我外公
我外公,舅舅,姨妈,我妈,个个嗓门儿宏亮。就说我姨妈和我妈吧,常常等不及,或者干脆懒得绕路,就这么一个楼上,一个楼下,一个低头,一个仰头,一个院里,一个院外:
“哎~兰兰~刚给你的那只鸭子你拿了没~~?”“拿~了啊~拿~了啊~在我车兜里~”
“天好像要落雨啦,快点收衣裳!”“噢~晓得了~晓得了~等一歇就收~等一歇就收~”
这动静,五十米开外的弄堂口也听得一清二楚,嘿嘿,这姐妹俩,仗着自己嗓门大,又在隔空对话。
有犬子必有虎父。
我外公,嗯,我外公,我想他了。
外公这前半生劳劳碌碌,要说彻底“退休”,大概也就是近八十岁的事。七十岁之前,外公伺候着家里的一亩几分地,萝卜呀玉米呀鸡蛋呀什么的,捆好放在车后座上,一个飞腿跨上去,300多里,一路骑到常熟,近一天的时间,只中途停下吃点干粮休整下。在常熟住个一晚两晚,一个飞腿跨上大杠,后座上绑着我爸妈整理的带鱼呀鲳鱼呀什么的,300多里骑回家。
这体能,我自叹弗如。
外婆走了后,外公先是在每个子女家轮着住半年,再接着,在常熟扎了根。运动、搓麻、看京剧和新闻,成了外公“退休”后最爱的三样事。
每逢周一周三下午,睡完午觉,外公照例带上那顶黑色礼帽,跑到表老舅家签到,几个加起来岁数能长过清朝的老头子们为输赢争得面红耳赤。
要么就打开电视,在咿咿啊啊,哇呀呀呀,水袖飘飘云步摇摇中打完一个接一个瞌睡。
有一天,外公一个人在家听京剧,听到兴奋处,跟着哼哼了几段,声音蹦跳着打着旋儿钻到了好几米开外的邻居家。邻居笑着告诉我们,你们家老爷子今天在家唱歌呢。大家回去问外公唱什么呀,外公脸一红,脖子一梗,谁说的?谁唱了?我没有啊!三连否。
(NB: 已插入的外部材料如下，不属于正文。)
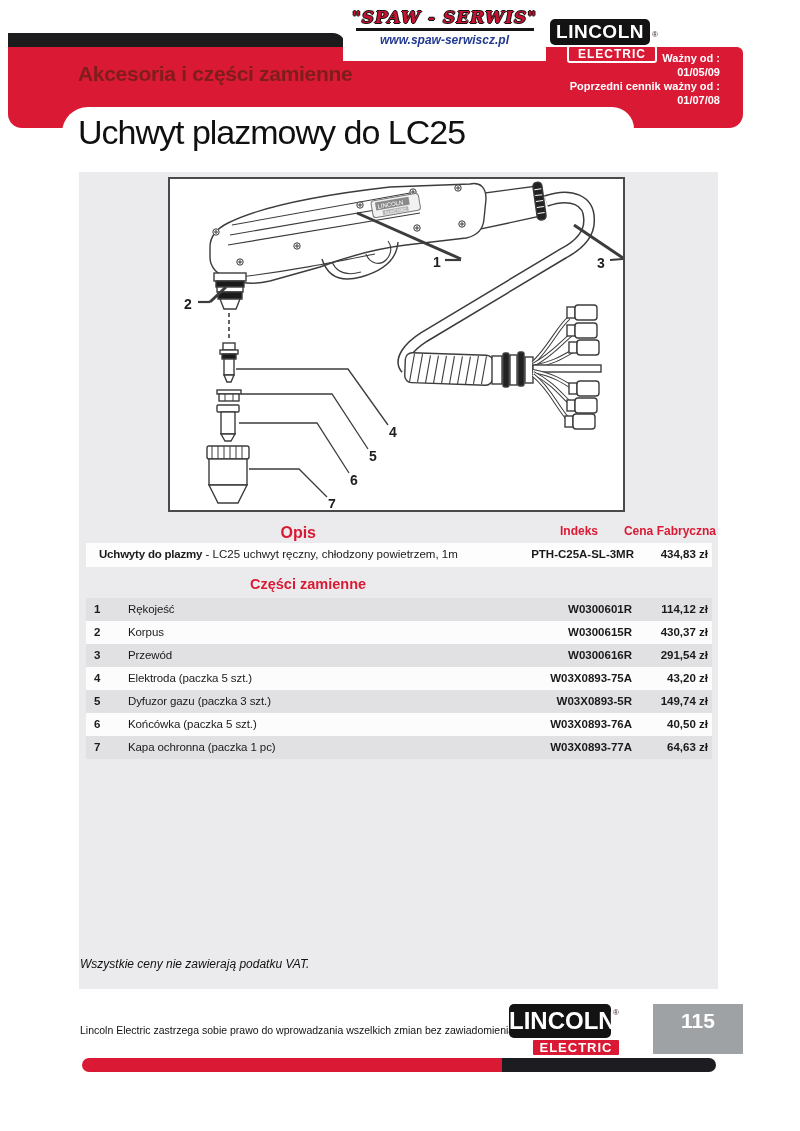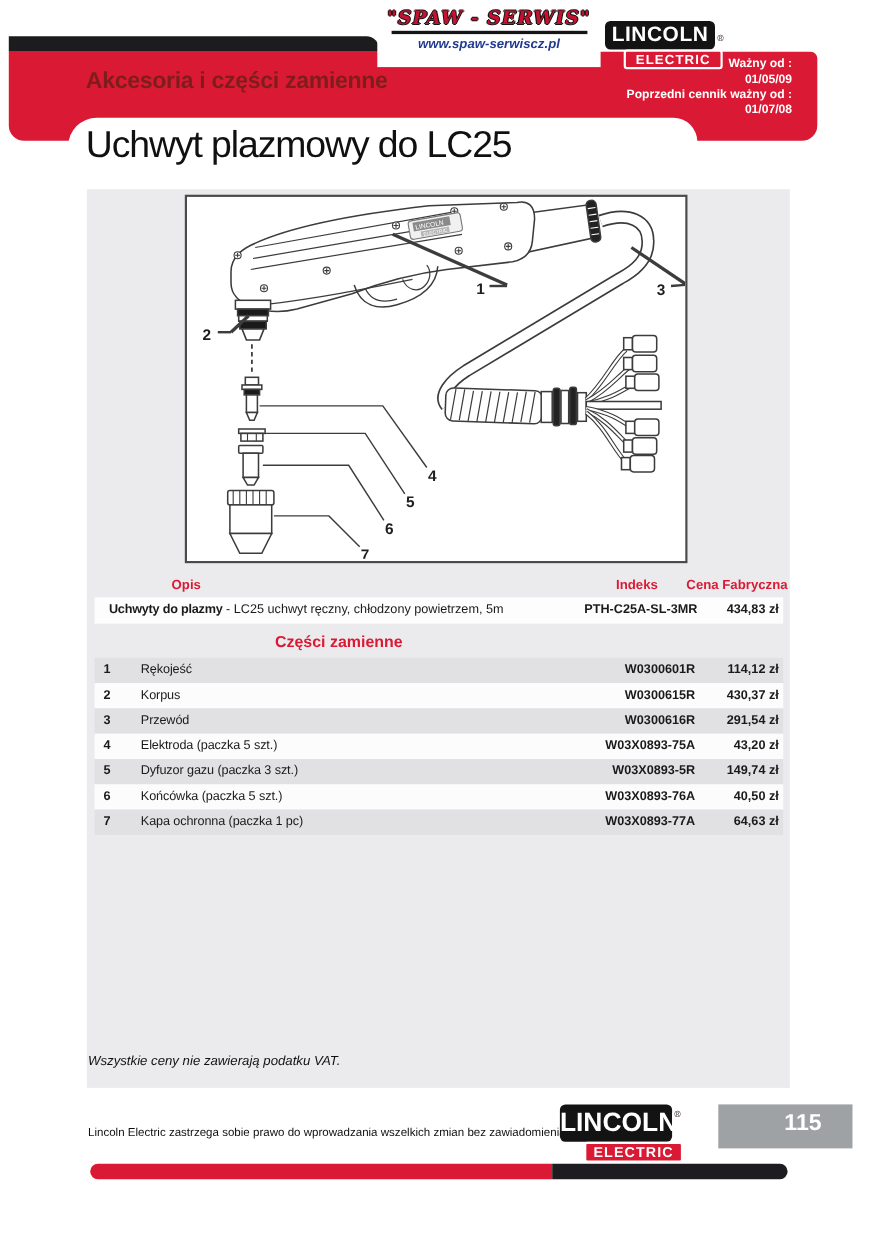"Opis" #opis-header { font-size: 12px -> 16px; text-align: left -> right }
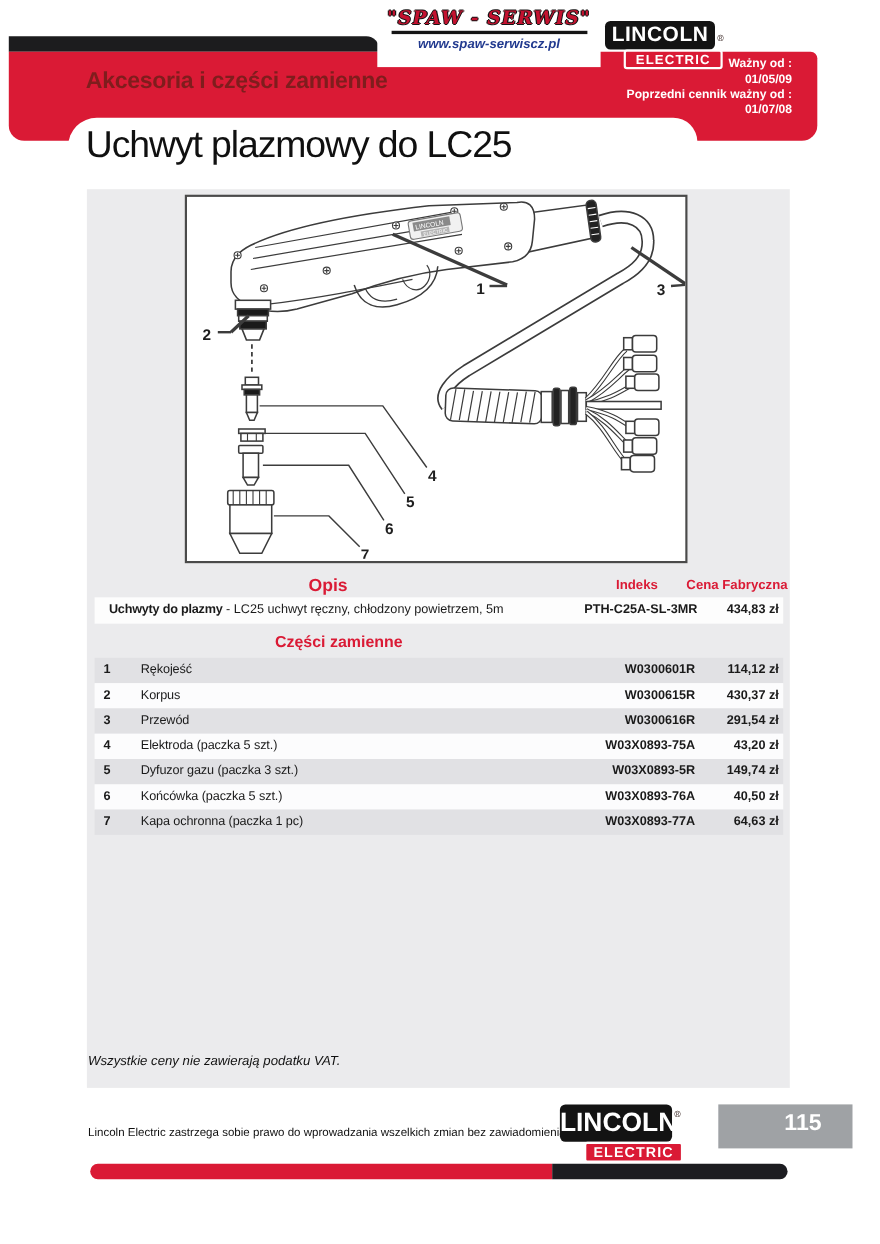"- LC25 uchwyt ręczny, chłodzony" span { text: 5m -> 1m }
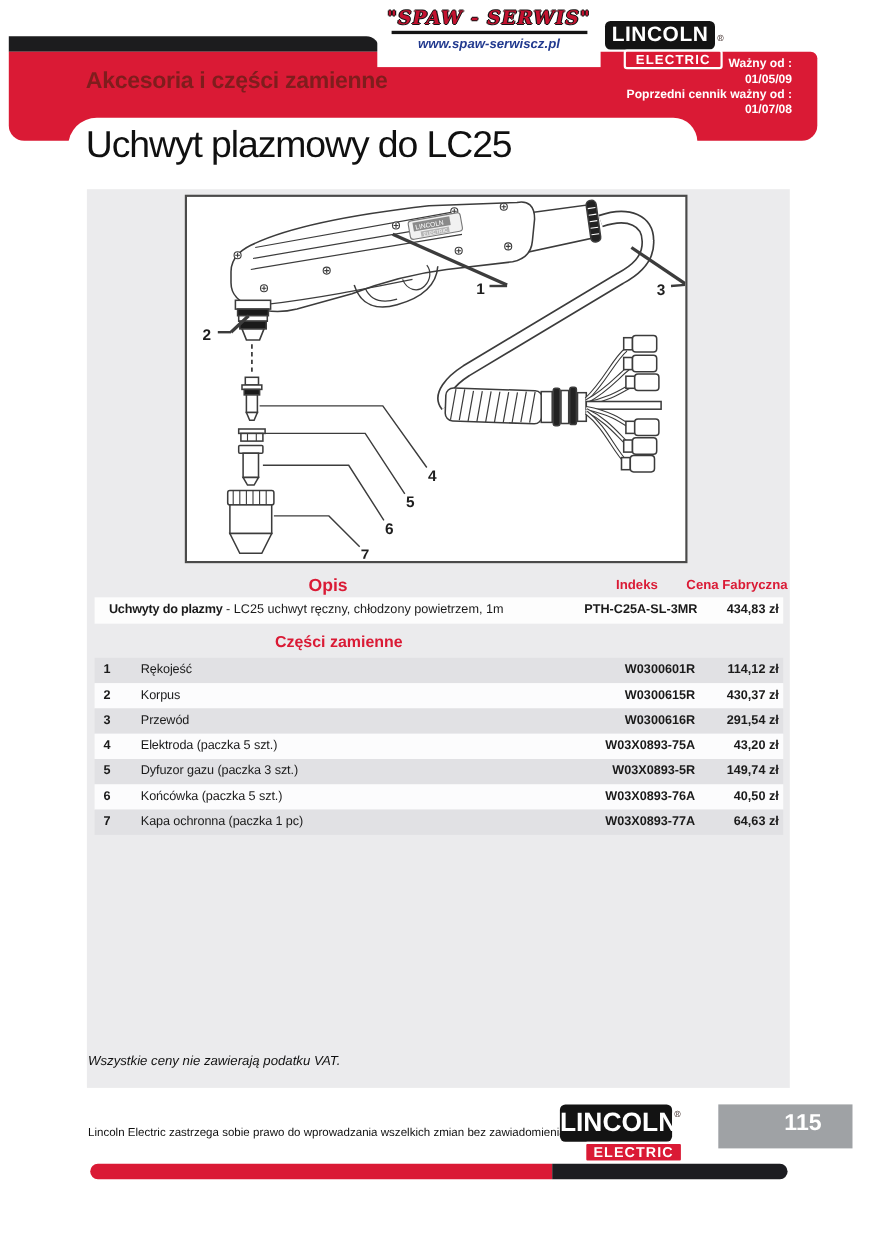"115" #page-box { height: 40px -> 50px; padding-left: 32px -> none }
爱看新闻的外公有他的立场和判断,和三舅、姨父碰在一起,这两代仨男人为各自的立场,各自的政治偶像争得面红耳赤。其他亲戚嗑着瓜子喝着茶,笑眯眯地看着,等到音量越来越响快冲破屋顶时,打个圆场,哎,自家人,自家人。一人拉一个,没几分钟男人们就热火朝天喝起了小酒,刚刚发生了什么?不知道啊,来来来,喝酒。
年轻时没闲过,到老了也依然停不下来。外公几乎每天都五点多起,到江边散步,或做操或倒着走。然而,有一天,出了事。